WINSLOW — A man who tumbled down a 40-foot embankment along the Kennebec River Wednesday was rescued by police and firefighters using ropes, pulleys and a backboard.

Kevin Lambert, 45, of Winslow, was taken by Delta Ambulance to MaineGeneral Health’s Thayer Center for Health on North Street with injuries that were not considered life-threatening after the rescue, according to Winslow police Chief Shawn O’Leary.

A MaineGeneral spokesman said just before 4 p.m. that Lambert was still in the emergency department and in good condition.

Lambert was walking along the railroad tracks on the riverbank north of the Ticonic Bridge, which spans the river between Waterville and Winslow, and trying to contact a friend just before he went over the edge late Wednesday morning.

His friend, who was at Lambert’s side before rescue workers arrived, called 911 and tried to prevent him from going into the river from the small piece of ground he’d landed on, but Lambert was disoriented and refusing help, according to O’Leary.

“He was kind of despondent,” O’Leary said. “His friend found him and started calling us, but he got transferred to Winslow, N.J. — but eventually transferred to us.”


Winslow police Detective Ron McGowen and Officer John Veilleux, as well as Winslow firefighters, started looking for Lambert.
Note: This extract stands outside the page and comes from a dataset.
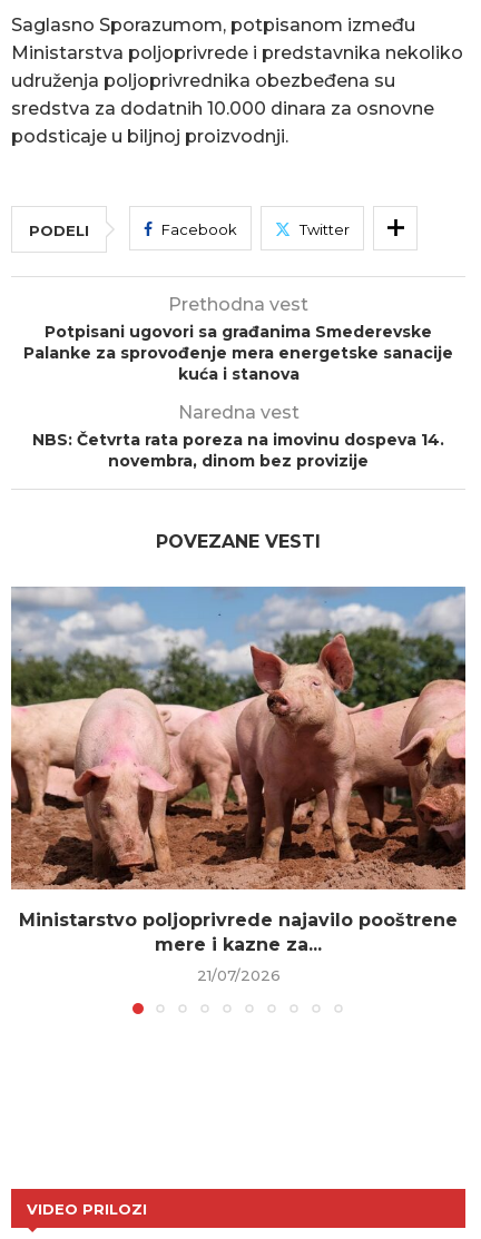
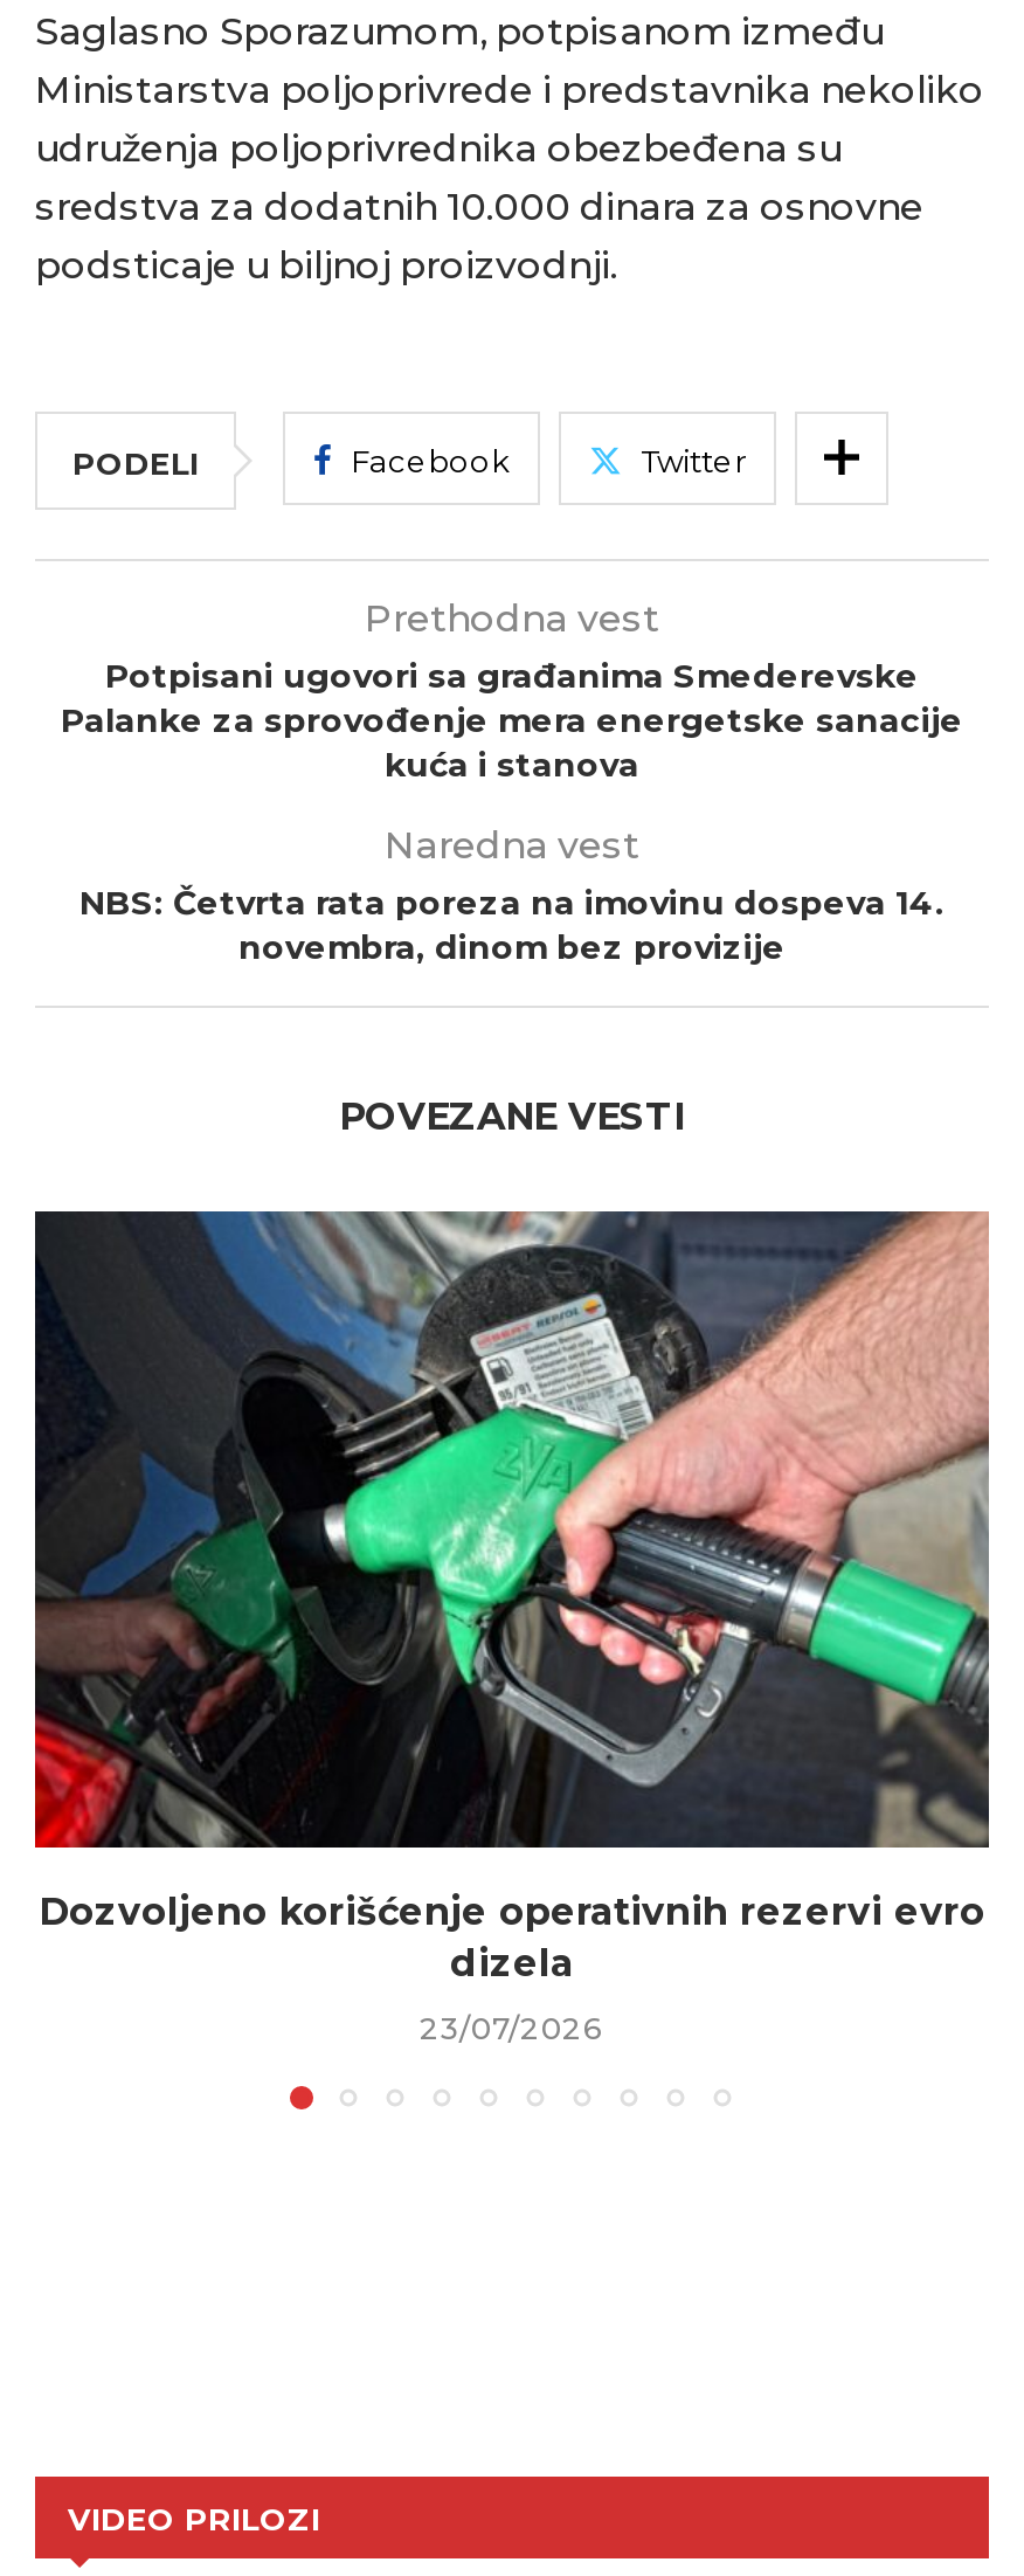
[10,586,467,956] [image] | Ministarstvo poljoprivrede najavilo pooštrene | mere i kazne za... -> [33,1209,991,1987] [image] | Dozvoljeno korišćenje operativnih rezervi evro | dizela
[197,967,280,985] 21/07/2026 -> [420,2010,604,2047] 23/07/2026

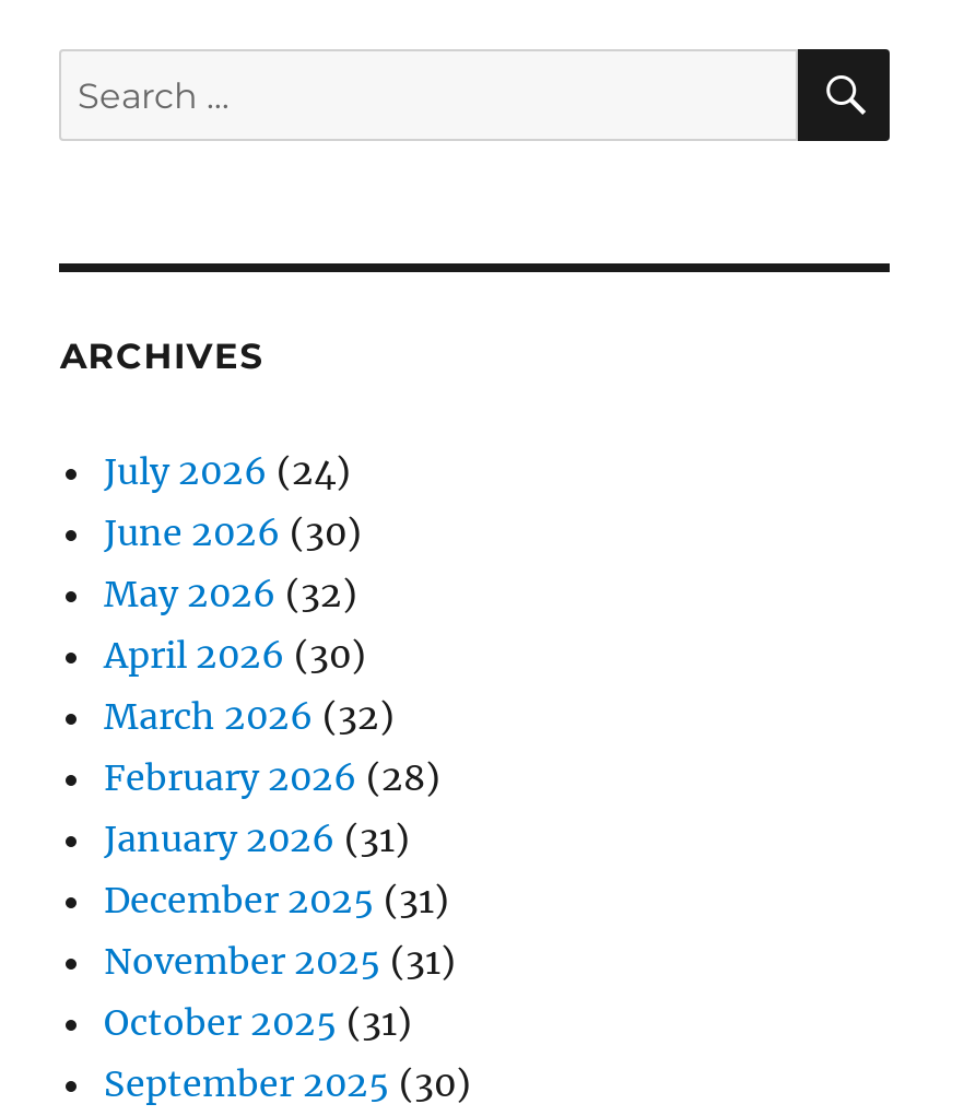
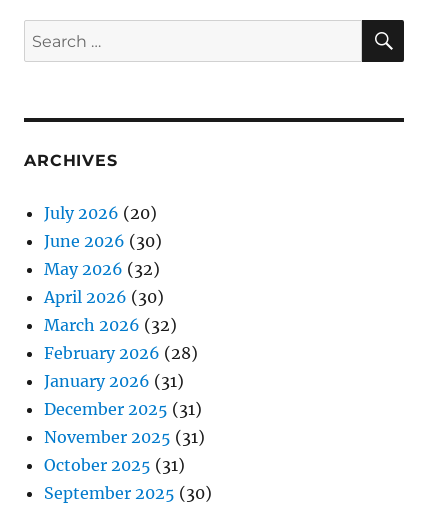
[104,449,351,493] July 2026 (24) -> [44,203,158,223] July 2026 (20)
The police officers found him, as well as his friend, at the bottom of the embankment at the edge of the river. McGowen and Veilleux made their way down the embankment to the men.

“The individual was kind of combative — not cooperative,” O’Leary said. “Both the officers and his friend restrained him.”

The dramatic rescue took place off the access road to Marden’s warehouse, which is off Benton Avenue.

Fire officials who responded to the scene called in a special operations group of trained firefighters as well as a trailer with equipment used in difficult rescues, O’Leary said.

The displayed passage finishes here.